I'm removing a large block of text from this article, because it is unclear. The problems are:

  • Use of blackpage symbols without any attempt to explain their meaning
  • Use of the term "EGF" without explaining what it means. Is this, perhaps, the exponential generating function? or something else?
  • Use of the symbol [x^n] without explanation. Clearly, its not equal to x^n, but I can't figure out what its supposed to be. (edit: [x^n] denotes the coefficient of x^n in the power series expansion of the specified generating function)
  • Most of the text appears to be a long proof, and, as such, is not appropriate for article space. See Category:Article proofs for examples on how to deal with proofs.

linas 02:16, 29 December 2006 (UTC)

Generating functions[edit]

These numbers count the number of partitions of [n] into k nonempty subsets. First consider the total number of partitions, i.e. B_n where

B_n = \sum_{k=1}^n \left\{\begin{matrix} n \\ k \end{matrix}\right\}
\mbox{ and } B_0 = 1,

i.e. the Bell numbers. The Symbolic combinatorics#The Flajolet–Sedgewick fundamental theorem applies (labelled case). The set \mathcal{B}\, of partitions into non-empty subsets is given by ("set of non-empty sets of singletons")

 \mathcal{B} = \mathfrak{P}(\mathfrak{P}_{\ge 1}(\mathcal{Z})).

This decomposition is entirely analogous to the construction of the set \mathcal{P}\, of permutations from cycles, which is given by

 \mathcal{P} = \mathfrak{P}(\mathfrak{C}(\mathcal{Z})).

and yields the Stirling numbers of the first kind. Hence the name "Stirling numbers of the second kind."

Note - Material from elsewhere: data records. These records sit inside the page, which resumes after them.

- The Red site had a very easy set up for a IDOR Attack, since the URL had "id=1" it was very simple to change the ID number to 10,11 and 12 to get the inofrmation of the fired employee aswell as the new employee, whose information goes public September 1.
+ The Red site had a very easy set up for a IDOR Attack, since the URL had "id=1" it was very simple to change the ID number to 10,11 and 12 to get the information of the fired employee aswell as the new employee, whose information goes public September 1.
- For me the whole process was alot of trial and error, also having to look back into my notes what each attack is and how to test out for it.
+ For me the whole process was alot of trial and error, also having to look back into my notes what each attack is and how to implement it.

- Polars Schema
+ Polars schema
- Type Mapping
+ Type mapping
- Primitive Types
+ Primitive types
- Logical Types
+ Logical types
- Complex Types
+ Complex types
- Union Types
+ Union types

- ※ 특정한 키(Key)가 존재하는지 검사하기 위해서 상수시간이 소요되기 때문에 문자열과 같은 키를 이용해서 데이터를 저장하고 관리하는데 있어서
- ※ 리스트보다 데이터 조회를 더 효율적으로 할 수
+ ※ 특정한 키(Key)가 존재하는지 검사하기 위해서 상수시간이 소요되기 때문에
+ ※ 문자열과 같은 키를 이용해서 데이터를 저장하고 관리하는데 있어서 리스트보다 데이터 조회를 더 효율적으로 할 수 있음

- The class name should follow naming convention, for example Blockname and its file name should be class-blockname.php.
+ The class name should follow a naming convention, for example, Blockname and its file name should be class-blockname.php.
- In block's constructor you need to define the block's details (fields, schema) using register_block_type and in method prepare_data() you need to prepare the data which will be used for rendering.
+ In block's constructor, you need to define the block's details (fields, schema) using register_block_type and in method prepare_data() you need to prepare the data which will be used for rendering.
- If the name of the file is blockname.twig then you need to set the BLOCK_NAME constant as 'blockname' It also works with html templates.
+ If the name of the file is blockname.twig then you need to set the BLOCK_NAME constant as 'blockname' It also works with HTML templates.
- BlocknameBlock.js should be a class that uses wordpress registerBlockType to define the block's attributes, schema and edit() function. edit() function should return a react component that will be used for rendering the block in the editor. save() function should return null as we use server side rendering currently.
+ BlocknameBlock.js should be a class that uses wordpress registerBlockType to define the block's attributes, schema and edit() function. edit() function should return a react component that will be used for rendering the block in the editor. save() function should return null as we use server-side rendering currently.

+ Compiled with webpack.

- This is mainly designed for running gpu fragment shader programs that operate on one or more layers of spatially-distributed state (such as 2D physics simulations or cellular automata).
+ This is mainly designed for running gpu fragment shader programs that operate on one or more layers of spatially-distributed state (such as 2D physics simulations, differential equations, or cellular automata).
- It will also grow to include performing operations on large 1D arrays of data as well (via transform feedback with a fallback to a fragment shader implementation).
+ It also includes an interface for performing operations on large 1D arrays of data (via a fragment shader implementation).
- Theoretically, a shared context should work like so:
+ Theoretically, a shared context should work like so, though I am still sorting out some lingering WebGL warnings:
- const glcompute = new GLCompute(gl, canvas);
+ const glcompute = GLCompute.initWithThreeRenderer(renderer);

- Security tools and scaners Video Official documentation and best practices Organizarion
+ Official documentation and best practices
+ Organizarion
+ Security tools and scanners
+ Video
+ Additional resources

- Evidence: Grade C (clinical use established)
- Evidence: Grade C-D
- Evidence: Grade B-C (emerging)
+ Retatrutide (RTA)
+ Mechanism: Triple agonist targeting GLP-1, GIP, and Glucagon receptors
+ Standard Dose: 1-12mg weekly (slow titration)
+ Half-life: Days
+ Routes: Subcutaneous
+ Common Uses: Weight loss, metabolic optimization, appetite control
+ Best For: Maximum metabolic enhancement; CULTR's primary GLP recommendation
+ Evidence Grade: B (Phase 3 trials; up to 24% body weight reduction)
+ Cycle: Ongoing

The decomposition is equivalent to the EGF

 B(z) = \exp \left(\exp z - 1\right).

Differentiate to obtain

 \frac{d}{dz} B(z) = 
\exp \left(\exp z - 1\right) \exp z = B(z) \exp z,

which implies that

 B_{n+1} = \sum_{k=0}^n {n \choose k} B_k,

by convolution of exponential generating functions and because differentiating an EGF drops the first coefficient and shifts B_{n+1} to z^n/n!.

The EGF of the Stirling numbers of the second kind is obtained by marking every subset that goes into the partition with the term \mathcal{U}\,, giving

 \mathcal{B} = \mathfrak{P}(\mathcal{U} \; \mathfrak{P}_{\ge 1}(\mathcal{Z})).

Translating to generating functions, we obtain

 B(z, u) = \exp \left(u \left(\exp z - 1\right)\right).

This EGF yields the formula for the Stirling numbers of the second kind:

 \left\{\begin{matrix} n \\ k \end{matrix}\right\} =
n! [u^k] [z^n] B(z, u) =
n! [z^n] \frac{(\exp z - 1)^k}{k!}

or


n! [z^n] \frac{1}{k!} \sum_{j=0}^k {k \choose j} \exp(jz) (-1)^{k-j}

which simplifies to

 \frac{n!}{k!} \sum_{j=0}^k {k \choose j} (-1)^{k-j} \frac{j^n}{n!} =
\frac{1}{k!} \sum_{j=0}^k {k \choose j} (-1)^{k-j} j^n.

We can use B(z, u) to evaluate the sum

 \sum_{k=0}^n \left\{\begin{matrix} n \\ k \end{matrix}\right\} (x)_k.

This is equal to

 \sum_{k=0}^n n! [u^k] [z^n] B(z, u) (x)_k =
n! [z^n] \sum_{k=0}^n [u^k] B(z, u) (x)_k

or

n! [z^n] \sum_{k=0}^n \frac{(\exp z - 1)^k}{k!} (x)_k
= n! [z^n] \sum_{k=0}^\infty \frac{(\exp z - 1)^k}{k!} (x)_k

where the last equality occurs because [z^n] (\exp z - 1)^k = 0\, when n<k\,.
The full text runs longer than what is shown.